In the midst of this experimentation, Debussy’s decision to write a “String Quartet” might appear comparatively old-fashioned, and Debussy’s publisher, Jacques Durand, recalled his own surprise upon hearing of the composition. The resulting work, however, is anything but traditional. The entire quartet draws upon a single motif — the syncopated rhythm and ornamental flourish with which the work opens — which reappears in the subsequent movements, by turns playfully shrouded in pizzicato textures, and throbbingly plaintive with the use of the mutes.

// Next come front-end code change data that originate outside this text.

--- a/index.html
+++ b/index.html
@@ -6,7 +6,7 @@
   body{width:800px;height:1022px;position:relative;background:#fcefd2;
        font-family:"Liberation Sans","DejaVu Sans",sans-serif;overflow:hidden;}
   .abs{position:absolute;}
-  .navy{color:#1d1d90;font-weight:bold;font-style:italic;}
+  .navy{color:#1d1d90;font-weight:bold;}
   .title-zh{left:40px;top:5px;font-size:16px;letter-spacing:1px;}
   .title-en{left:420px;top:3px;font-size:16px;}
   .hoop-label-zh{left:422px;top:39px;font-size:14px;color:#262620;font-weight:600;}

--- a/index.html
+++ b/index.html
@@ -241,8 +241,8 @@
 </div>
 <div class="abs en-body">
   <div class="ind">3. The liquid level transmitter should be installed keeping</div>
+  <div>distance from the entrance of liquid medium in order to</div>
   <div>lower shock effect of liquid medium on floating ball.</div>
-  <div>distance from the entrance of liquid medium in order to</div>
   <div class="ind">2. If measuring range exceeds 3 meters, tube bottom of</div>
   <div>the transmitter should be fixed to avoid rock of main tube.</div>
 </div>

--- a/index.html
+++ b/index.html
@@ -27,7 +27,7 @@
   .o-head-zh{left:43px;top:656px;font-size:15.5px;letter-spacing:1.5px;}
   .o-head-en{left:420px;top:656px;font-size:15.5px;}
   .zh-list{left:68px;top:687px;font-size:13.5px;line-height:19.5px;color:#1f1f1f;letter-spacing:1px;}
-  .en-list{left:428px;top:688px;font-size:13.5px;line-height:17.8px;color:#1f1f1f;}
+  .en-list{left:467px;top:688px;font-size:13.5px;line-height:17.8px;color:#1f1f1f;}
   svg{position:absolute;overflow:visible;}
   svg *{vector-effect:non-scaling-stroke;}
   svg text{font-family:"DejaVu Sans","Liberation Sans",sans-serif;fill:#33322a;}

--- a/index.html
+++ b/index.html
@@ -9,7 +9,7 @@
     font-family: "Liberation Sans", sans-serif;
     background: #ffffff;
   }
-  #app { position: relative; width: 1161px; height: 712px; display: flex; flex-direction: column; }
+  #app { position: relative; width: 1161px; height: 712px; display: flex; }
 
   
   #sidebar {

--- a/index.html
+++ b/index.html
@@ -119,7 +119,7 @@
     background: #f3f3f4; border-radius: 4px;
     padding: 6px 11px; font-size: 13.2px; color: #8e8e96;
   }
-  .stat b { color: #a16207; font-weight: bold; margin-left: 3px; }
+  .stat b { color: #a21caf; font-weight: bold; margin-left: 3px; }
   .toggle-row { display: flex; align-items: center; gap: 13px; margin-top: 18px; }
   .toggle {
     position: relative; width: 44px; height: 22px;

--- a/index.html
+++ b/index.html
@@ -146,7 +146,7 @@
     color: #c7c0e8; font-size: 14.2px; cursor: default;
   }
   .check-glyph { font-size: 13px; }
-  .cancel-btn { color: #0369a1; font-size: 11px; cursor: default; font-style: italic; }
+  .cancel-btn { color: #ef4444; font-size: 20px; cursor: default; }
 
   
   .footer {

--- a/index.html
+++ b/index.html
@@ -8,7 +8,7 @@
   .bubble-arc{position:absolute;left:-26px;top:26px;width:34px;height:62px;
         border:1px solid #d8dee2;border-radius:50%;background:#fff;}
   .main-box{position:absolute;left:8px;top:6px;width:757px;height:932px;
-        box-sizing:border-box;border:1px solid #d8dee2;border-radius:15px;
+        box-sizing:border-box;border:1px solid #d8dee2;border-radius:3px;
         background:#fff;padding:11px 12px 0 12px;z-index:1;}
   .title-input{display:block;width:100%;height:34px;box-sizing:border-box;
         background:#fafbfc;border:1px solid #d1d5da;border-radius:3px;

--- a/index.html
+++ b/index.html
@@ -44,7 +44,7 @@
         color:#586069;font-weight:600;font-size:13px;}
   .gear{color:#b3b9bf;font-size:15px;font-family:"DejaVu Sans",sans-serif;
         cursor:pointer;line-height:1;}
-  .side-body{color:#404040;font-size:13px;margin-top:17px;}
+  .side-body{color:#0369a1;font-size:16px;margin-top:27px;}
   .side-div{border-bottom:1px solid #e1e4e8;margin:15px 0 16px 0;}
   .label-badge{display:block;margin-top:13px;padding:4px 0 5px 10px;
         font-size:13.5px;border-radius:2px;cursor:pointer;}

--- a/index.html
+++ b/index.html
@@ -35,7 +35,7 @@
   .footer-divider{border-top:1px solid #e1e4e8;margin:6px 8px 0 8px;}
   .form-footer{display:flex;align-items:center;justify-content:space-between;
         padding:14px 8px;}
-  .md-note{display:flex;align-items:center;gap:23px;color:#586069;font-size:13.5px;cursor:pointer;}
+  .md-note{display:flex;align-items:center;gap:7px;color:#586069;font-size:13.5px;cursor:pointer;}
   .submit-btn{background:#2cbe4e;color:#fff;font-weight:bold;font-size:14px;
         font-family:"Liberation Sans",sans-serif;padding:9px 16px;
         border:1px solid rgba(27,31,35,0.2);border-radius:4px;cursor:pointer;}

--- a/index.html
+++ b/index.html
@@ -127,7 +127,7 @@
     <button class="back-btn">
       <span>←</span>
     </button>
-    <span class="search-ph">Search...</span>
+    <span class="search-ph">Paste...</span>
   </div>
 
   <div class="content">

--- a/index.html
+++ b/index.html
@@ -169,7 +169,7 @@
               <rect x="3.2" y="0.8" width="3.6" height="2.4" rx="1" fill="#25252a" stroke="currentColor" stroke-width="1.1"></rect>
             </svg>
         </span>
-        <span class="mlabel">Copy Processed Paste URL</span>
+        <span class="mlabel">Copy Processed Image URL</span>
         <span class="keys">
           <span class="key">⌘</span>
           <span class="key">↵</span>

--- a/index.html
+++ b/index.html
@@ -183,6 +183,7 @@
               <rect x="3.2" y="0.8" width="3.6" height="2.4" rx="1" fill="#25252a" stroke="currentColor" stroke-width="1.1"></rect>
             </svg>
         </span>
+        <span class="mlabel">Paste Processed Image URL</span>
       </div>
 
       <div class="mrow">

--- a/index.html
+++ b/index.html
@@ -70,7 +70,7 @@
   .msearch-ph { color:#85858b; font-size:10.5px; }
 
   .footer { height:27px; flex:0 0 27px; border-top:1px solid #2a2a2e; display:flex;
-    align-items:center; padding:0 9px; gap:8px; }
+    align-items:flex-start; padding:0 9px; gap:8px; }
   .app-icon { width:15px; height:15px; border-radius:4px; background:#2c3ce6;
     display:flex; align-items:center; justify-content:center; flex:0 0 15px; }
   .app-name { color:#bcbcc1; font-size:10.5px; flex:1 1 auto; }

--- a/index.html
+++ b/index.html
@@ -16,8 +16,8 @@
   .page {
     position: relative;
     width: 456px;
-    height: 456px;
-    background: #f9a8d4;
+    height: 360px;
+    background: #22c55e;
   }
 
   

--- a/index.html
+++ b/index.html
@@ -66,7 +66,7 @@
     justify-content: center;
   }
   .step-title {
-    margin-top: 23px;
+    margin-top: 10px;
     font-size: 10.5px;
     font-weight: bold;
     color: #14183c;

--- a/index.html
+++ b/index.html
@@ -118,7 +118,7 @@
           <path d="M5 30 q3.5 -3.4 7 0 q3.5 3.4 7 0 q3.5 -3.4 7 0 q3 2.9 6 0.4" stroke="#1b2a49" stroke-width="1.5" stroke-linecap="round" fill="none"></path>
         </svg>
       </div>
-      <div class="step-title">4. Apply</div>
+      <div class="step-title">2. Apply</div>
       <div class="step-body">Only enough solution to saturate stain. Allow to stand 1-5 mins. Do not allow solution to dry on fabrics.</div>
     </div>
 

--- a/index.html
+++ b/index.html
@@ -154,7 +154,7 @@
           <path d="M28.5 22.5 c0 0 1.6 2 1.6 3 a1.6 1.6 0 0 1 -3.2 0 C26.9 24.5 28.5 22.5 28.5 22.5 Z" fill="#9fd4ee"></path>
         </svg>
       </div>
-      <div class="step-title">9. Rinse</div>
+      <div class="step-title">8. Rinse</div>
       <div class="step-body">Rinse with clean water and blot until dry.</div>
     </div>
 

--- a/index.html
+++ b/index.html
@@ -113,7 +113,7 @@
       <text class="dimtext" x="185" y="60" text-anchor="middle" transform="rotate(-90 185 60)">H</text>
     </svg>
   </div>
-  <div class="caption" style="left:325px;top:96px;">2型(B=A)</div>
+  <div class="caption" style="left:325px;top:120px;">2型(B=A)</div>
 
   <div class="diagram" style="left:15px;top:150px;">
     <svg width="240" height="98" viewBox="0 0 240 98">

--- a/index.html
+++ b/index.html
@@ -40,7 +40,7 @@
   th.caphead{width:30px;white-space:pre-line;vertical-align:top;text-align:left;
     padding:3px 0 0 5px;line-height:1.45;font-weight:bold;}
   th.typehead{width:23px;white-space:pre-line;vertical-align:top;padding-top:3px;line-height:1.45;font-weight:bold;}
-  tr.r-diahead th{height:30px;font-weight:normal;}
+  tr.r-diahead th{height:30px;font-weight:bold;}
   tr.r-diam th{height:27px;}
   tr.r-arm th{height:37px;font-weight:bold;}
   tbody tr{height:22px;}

The quartet was premiered by an ensemble led by the famed violinist Eugène Ysaÿe, whom Debussy had met in 1893. Despite a formidable performance by all accounts, the difficulty and complexity of the piece produced a tepid reception. As Durand recounted: “As soon as the work was printed, Ysaÿe came to give it a first performance in Paris. The success was immense, the interpretation was first rate. We, my father and I, set about recommending the Quartet to all the violinists capable of playing it; we graciously offered it to several ensembles. Our repeated efforts were in vain. People did not want to bother with this music which was reputed to be unplayable.” According to Durand, ensembles only warmed to the work over time, as tastes became increasingly attracted to musical “novelty.” “The most frustrating part,” he continues, “is that certain personalities, to whom we had previously offered the Quartet, came back later to ask us for it, claiming they’d never known about it before!”